Throughput from 8.0.28 / 5.6.35

l.i0    l.x     l.i1    q100    q500    q1000   cached
-- 1 client
0.80    0.95    0.89    0.93    0.92    0.92    by RocksDB
0.77    0.94    0.88    0.91    0.92    0.92    by OS
-- 4 clients
0.82    0.93    1.02    0.99    0.96    0.95    by RocksDB
0.82    0.94    1.02    0.95    0.97    0.91    by OS

Other performance artifacts:

  • 1 client, cached by RocksDB
    • l.i1 - for 8.0.28 but not for 5.6.35 the max insert/delete response time charts show two levels, one at ~10ms and the other at ~20ms. See here.
    • q1000 - the QPS vs time chart shows a sawtooth pattern. This might be from changes in the CPU overhead/query as memtable flushes and L0->L1 compaction are done. There is more variance in the 8.0.28 result. See here.
  • 1 client, cached by OS
    • l.i0 & l.i1 - for 8.0.28 but not for 5.6.35 the max insert response time chart has 2 levels (one at ~10ms, the other at ~20ms). See here for l.i0 and for l.i1.
    • q1000 - the QPS vs time chart shows a sawtooth parttern. See here.
  • 4 clients, cached by RocksDB
    • l.i0 - the insert/s rate tails off, but the test finishes in 90s and that is too short from which to draw strong conclusions. See here.
    • q100 - QPS has variance and perhaps a sawtooth pattern. See here.
    • q500 - there are extended (>= 100s) for delete response time but not for inserts. They are worse for 8.0.28 than 5.6.35. See here.
    • q1000 - there are extended periods during which delete and query response time jump from <= 5ms to ~10ms. See here.
  • 4 clients, cached by OS
    • l.i0 - similar to 4 clients, cached by RocksDB. See here.
    • l.i1 - insert and delete response times have two levels. See here.
    • q100 - similar to 4 clients, cached by RocksDB. See here.
    • q500 - similar to 4 clients, cached by RocksDB plus QPS has a sawtooth pattern. See here.
    • q1000 - delete and insert response times for 8.0.28 have a permanent step halfway into the run. See here.

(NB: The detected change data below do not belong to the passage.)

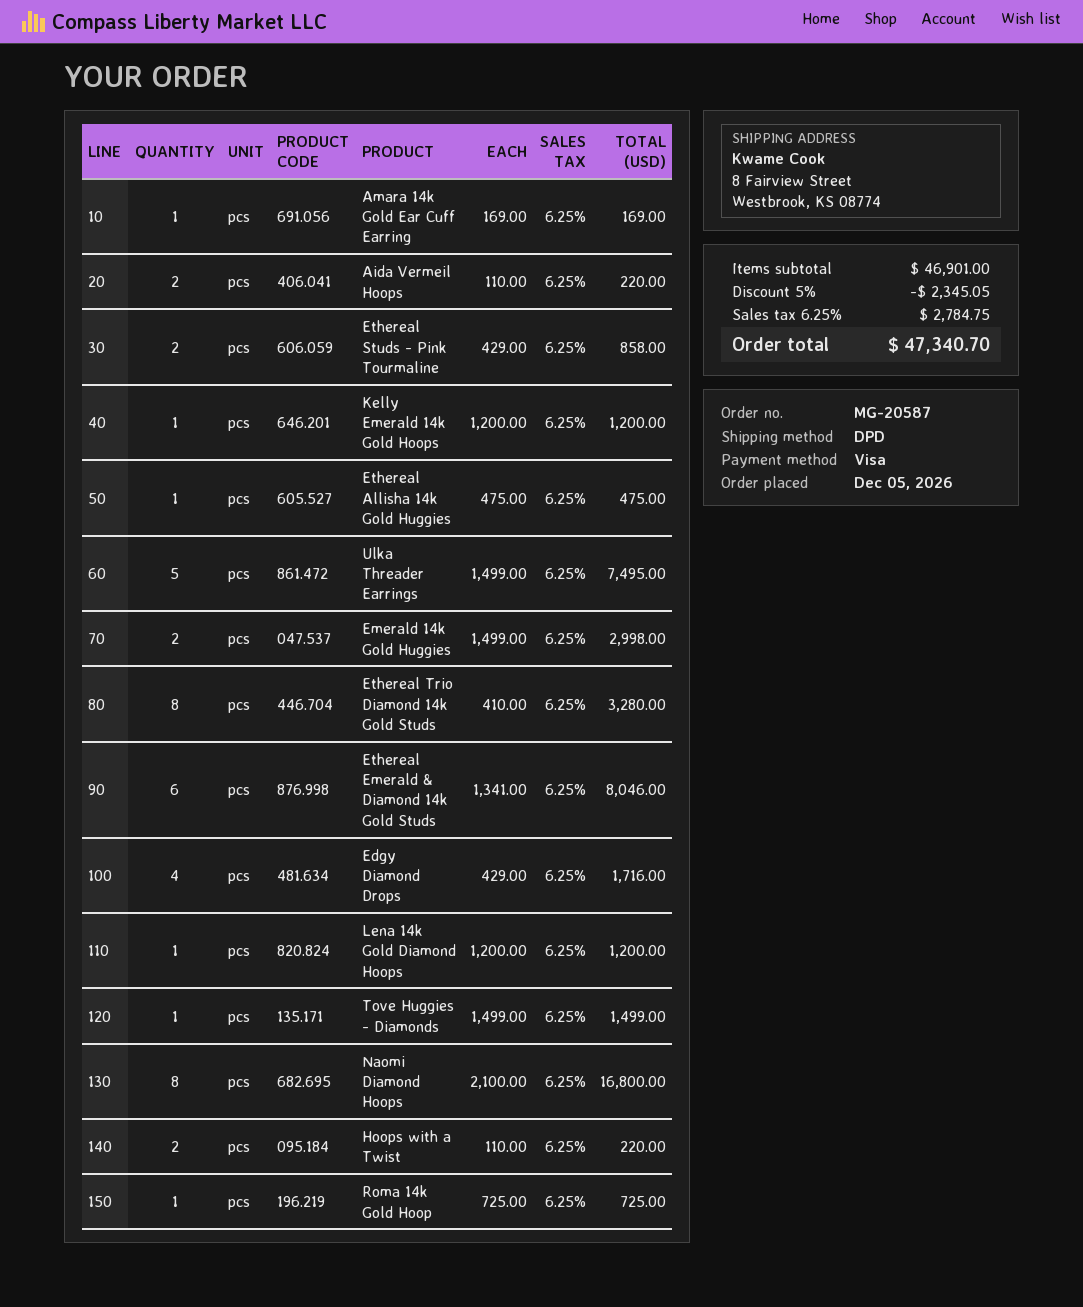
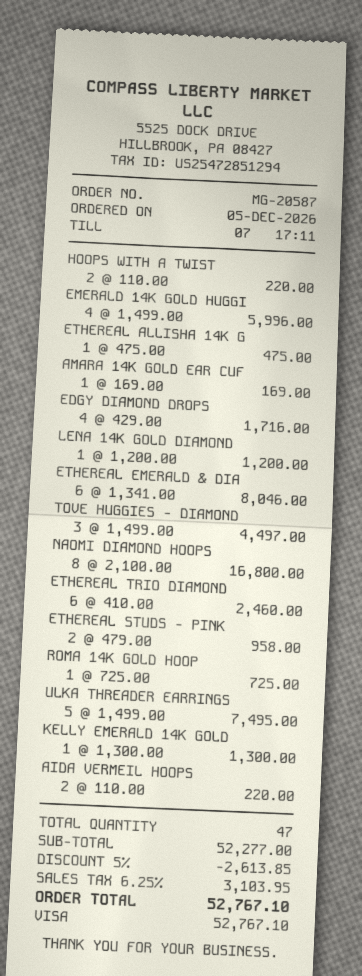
Ethereal Studs - Pink Tourmaline: 2 x 429.00 = 858.00 -> 2 x 479.00 = 958.00
Kelly Emerald 14k Gold Hoops: 1 x 1200.00 = 1200.00 -> 1 x 1300.00 = 1300.00
Emerald 14k Gold Huggies: 2 x 1499.00 = 2998.00 -> 4 x 1499.00 = 5996.00
Ethereal Trio Diamond 14k Gold Studs: 8 x 410.00 = 3280.00 -> 6 x 410.00 = 2460.00
Tove Huggies - Diamonds: 1 x 1499.00 = 1499.00 -> 3 x 1499.00 = 4497.00
subtotal: 46901.00 -> 52277.00
discount: 5% = 2345.05 -> 5% = 2613.85
tax: 6.25% = 2784.75 -> 6.25% = 3103.95
total: 47340.70 -> 52767.10

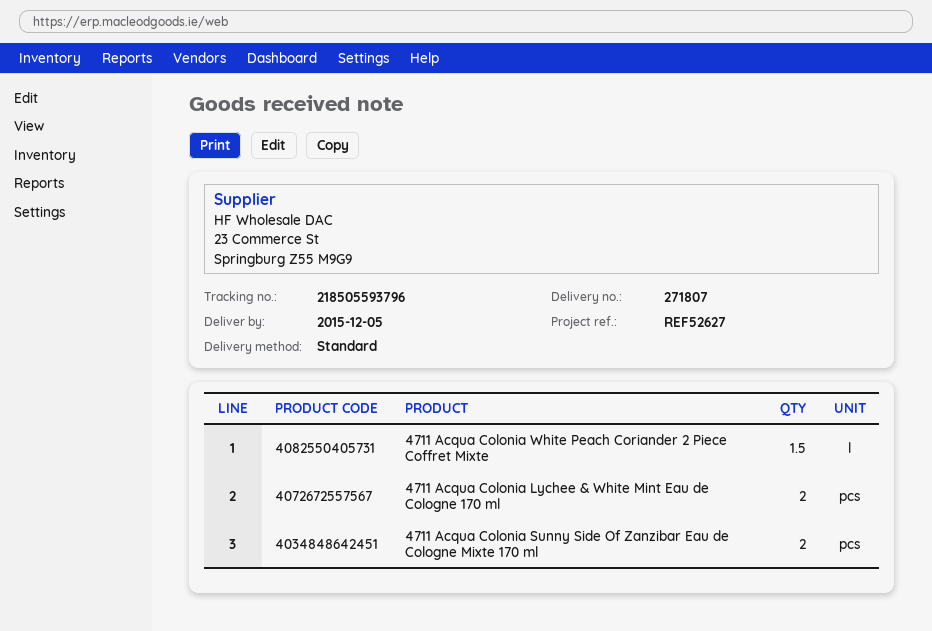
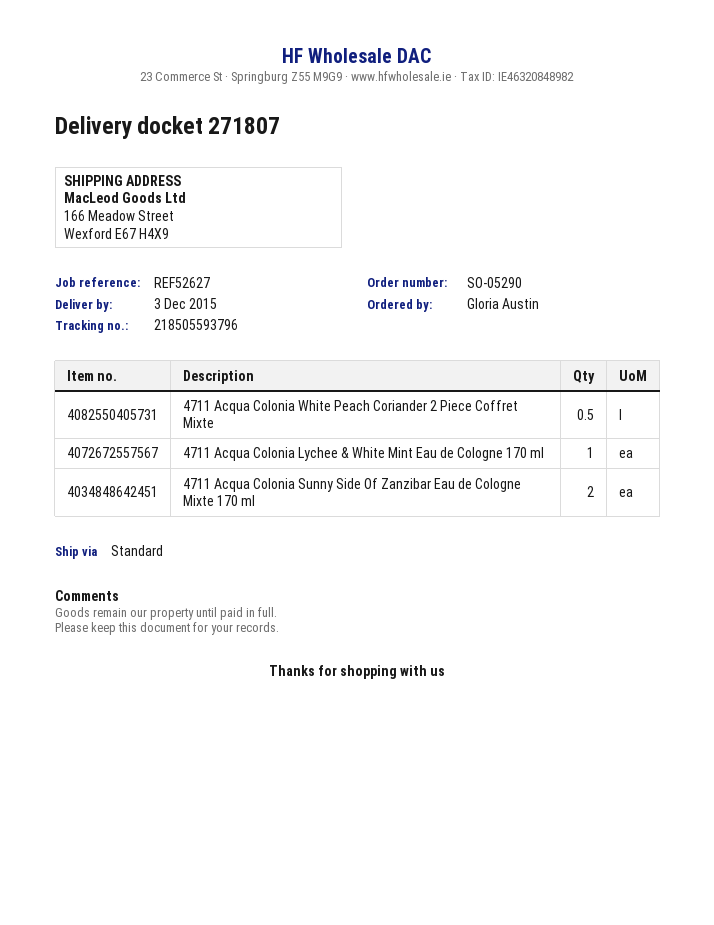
delivery date: 2015-12-05 -> 2015-12-03
4711 Acqua Colonia White Peach Coriander 2 Piece Coffret Mixte: 1.5 -> 0.5
4711 Acqua Colonia Lychee & White Mint Eau de Cologne 170 ml: 2 -> 1

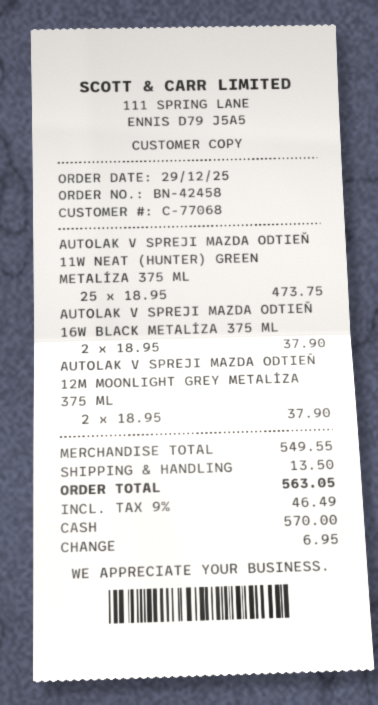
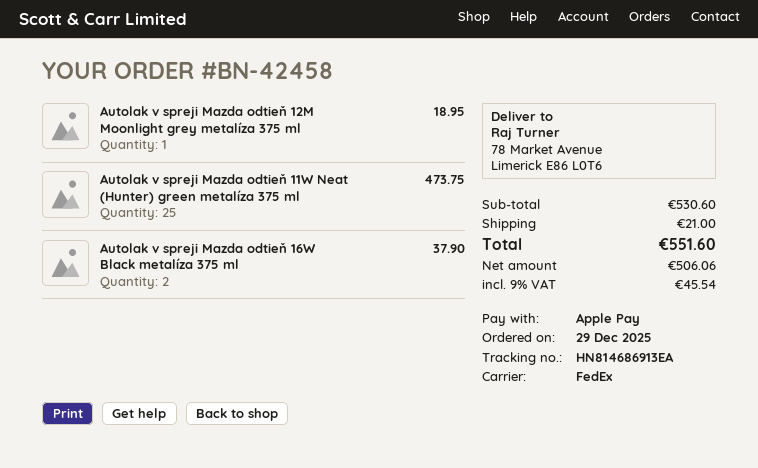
payment method: cash -> Apple Pay
AUTOLAK V SPREJI MAZDA ODTIEŇ 12M MOONLIGHT GREY METALÍZA 375 ML: 2 for 37.90 -> 1 for 18.95
subtotal: 549.55 -> 530.60
shipping: 13.50 -> 21.00
tax: 9% = 46.49 -> 9% = 45.54
total: 563.05 -> 551.60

Updates to the insert benchmark

The insert benchmark can now be called the insert+delete benchmark.

While I continue to work on the replacement for the insert benchmark (see insert benchmark v3) progress on that is slow. I recently enhanced the insert benchmark to let me run the write-heavy insert benchmark steps while keeping the working set in-memory and this allows me to run the write-heavy steps for much longer than a few minutes and search for problems in MVCC GC implementations.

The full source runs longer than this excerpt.